Roman publié au cours des années 90, The Perks of Being a Wallflower se voulait, à l’époque, une oeuvre abordant l’adolescence de façon crue et intimiste. Deux décennies et cinq générations d’iPhone plus tard, l’auteur du livre, le romancier et scénariste Stephen Chbosky, signe le scénario et la réalisation de l’adaptation cinématographique de son oeuvre-culte.
Le wallflower en question, Charlie (Logan Lerman), est un jeune reclus mal dans sa peau qui entame ses études au high school de son patelin, transpirant sa misère de vivre et le cliché dans le tapis. Dans un high school typiquement américain où le football est loi et les athlètes sont rois, l’adolescent découvrira l’amour, le sexe, les drogues, les amitiés qui durent toute une vie et… The Smiths.
À l’image de son héros, Chbosky s’initie lui aussi à un nouveau monde: la réalisation. Bien qu’il évite les pièges du tape-à-l’oeil, le cinéaste signe tout de même une oeuvre sobre qui souffre de certaines longueurs et, surtout, d’une surdose de narration alors que les images – et certains silences – sont suffisamment éloquentes.

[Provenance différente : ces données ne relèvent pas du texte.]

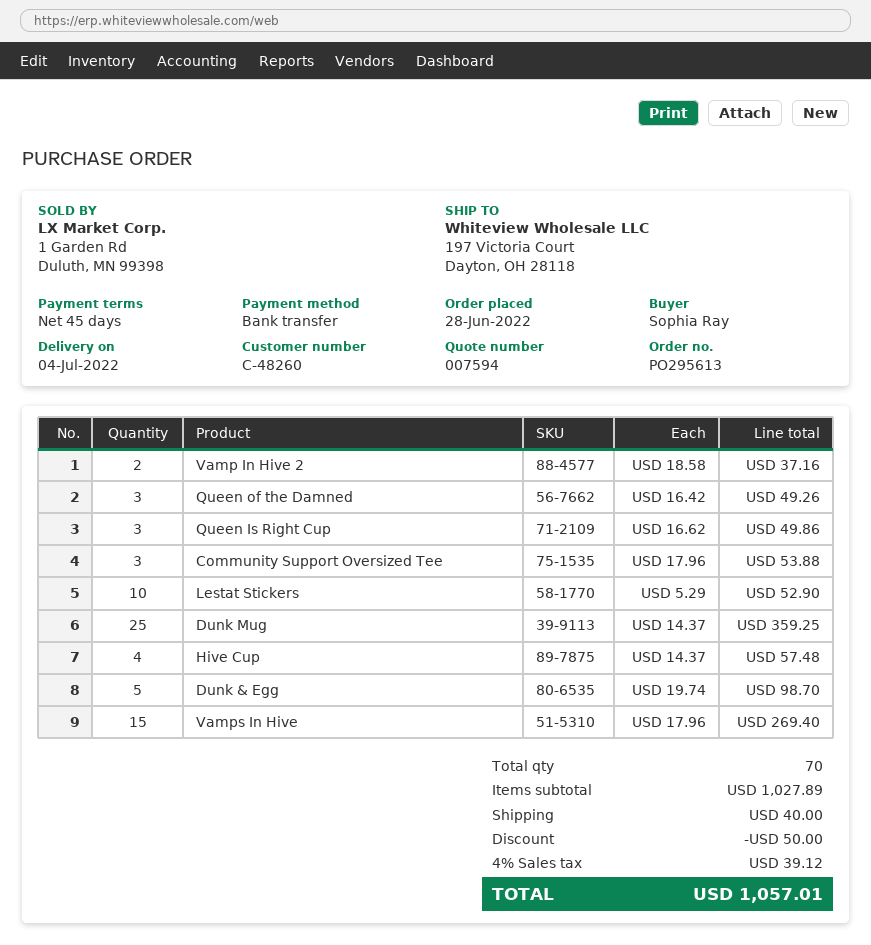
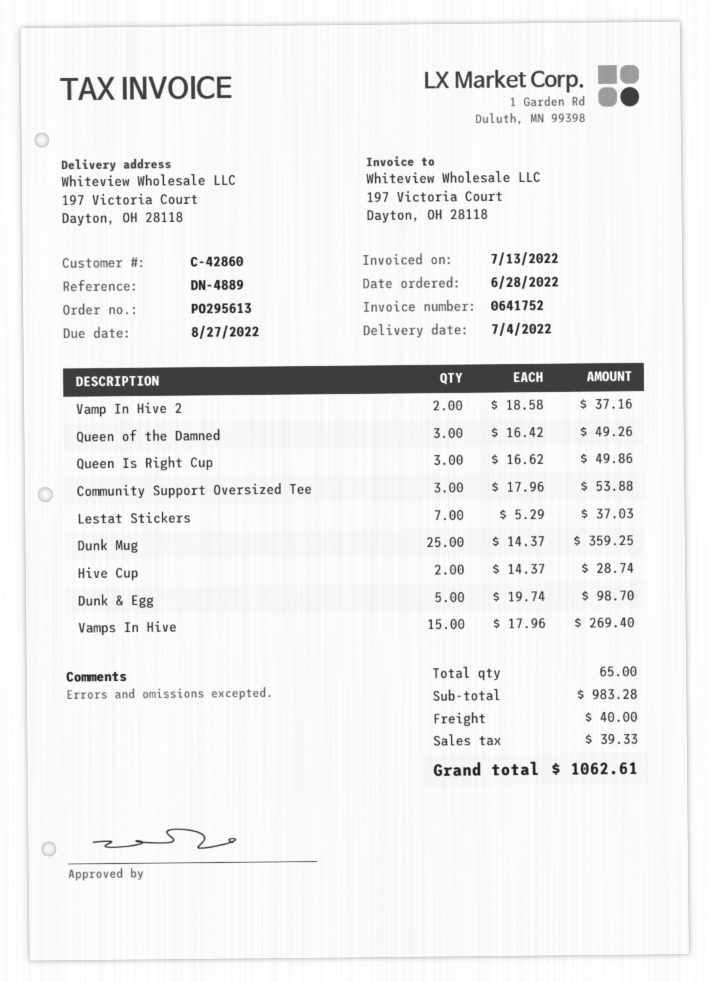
customer number: C-48260 -> C-42860
Lestat Stickers: 10 x 5.29 = 52.90 -> 7 x 5.29 = 37.03
Hive Cup: 4 x 14.37 = 57.48 -> 2 x 14.37 = 28.74
total quantity: 70 -> 65
subtotal: 1027.89 -> 983.28
discount: 50.00 -> none
tax: 39.12 -> 39.33
total: 1057.01 -> 1062.61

Bien que Lerman soit juste dans l’interprétation d’un timoré contenant tant bien que mal un lourd secret, Emma Watson resplendit dans un contre-emploi, une jeune fille aussi délurée que meurtrie, qui nous fait momentanément oublier la fameuse Hermione Granger de la série Harry Potter. Idem pour Ezra Miller (ténébreux dans We Need to Talk About Kevin) qui resplendit ici dans un rôle pourtant réchauffé: celui du meilleur ami rebelle.

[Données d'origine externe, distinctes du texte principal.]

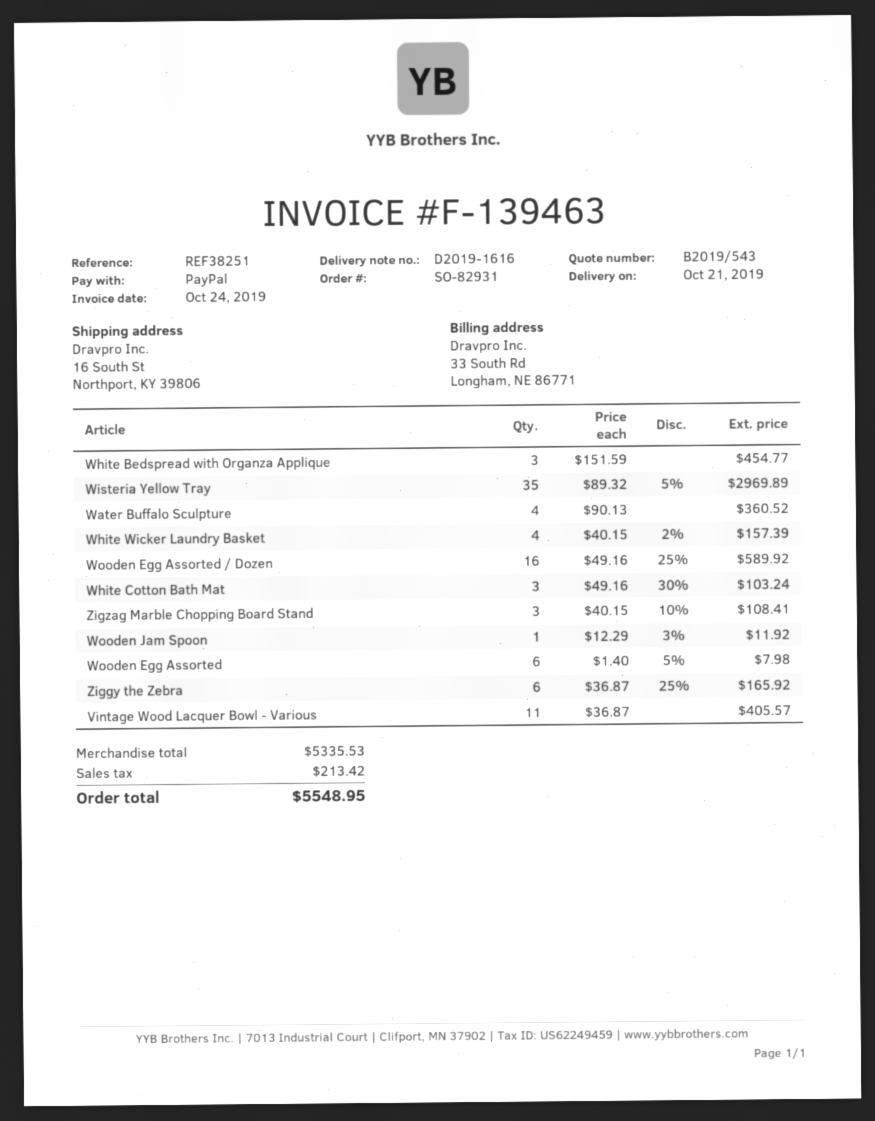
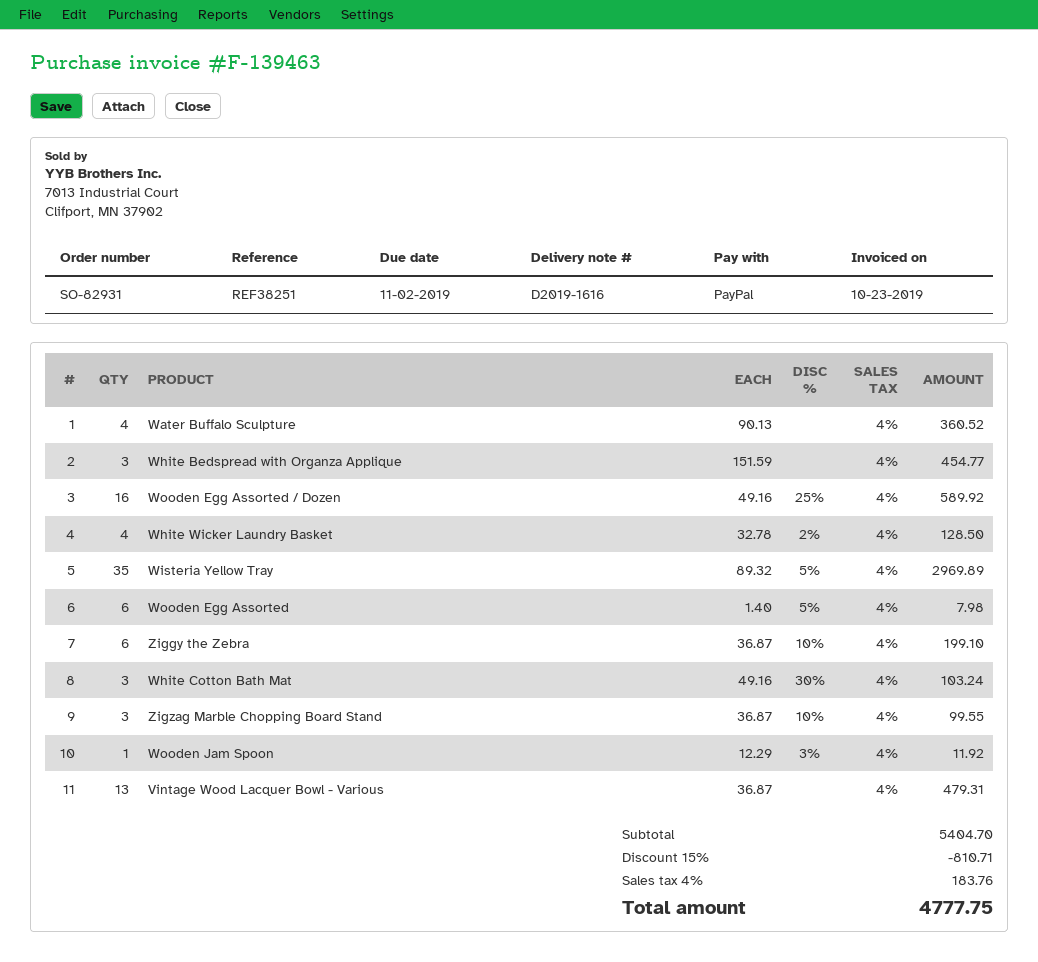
invoice date: 2019-10-24 -> 2019-10-23
White Wicker Laundry Basket: 4 x 40.15 - 2% = 157.39 -> 4 x 32.78 - 2% = 128.50
Zigzag Marble Chopping Board Stand: 3 x 40.15 - 10% = 108.41 -> 3 x 36.87 - 10% = 99.55
Ziggy the Zebra: 6 x 36.87 - 25% = 165.92 -> 6 x 36.87 - 10% = 199.10
Vintage Wood Lacquer Bowl - Various: 11 x 36.87 = 405.57 -> 13 x 36.87 = 479.31
subtotal: 5335.53 -> 5404.70
discount: none -> 15% = 810.71
tax: 213.42 -> 183.76
total: 5548.95 -> 4777.75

Aussi à saluer, les performances de Paul Rudd (égal à lui-même sous le tweed d’un professeur de littérature attachant), Johnny Simmons et Mae Whitman (tous deux aperçus dans Scott Pilgrim vs. the World).
Tout comme dans le roman, la musique joue un grand rôle dans l’adaptation cinématographique (la bande de Charlie étant des fans des Smiths) et sert aussi à situer la période – les années 90 – de façon subtile. Bien que cliché à souhait, The Perks of Being a Wallflower demeure un film pour ados sympathique qui pourrait faire connaître, au passage, les jérémiades de Morrissey, les hits de Bowie et même The Rocky Horror Picture Show à une nouvelle génération.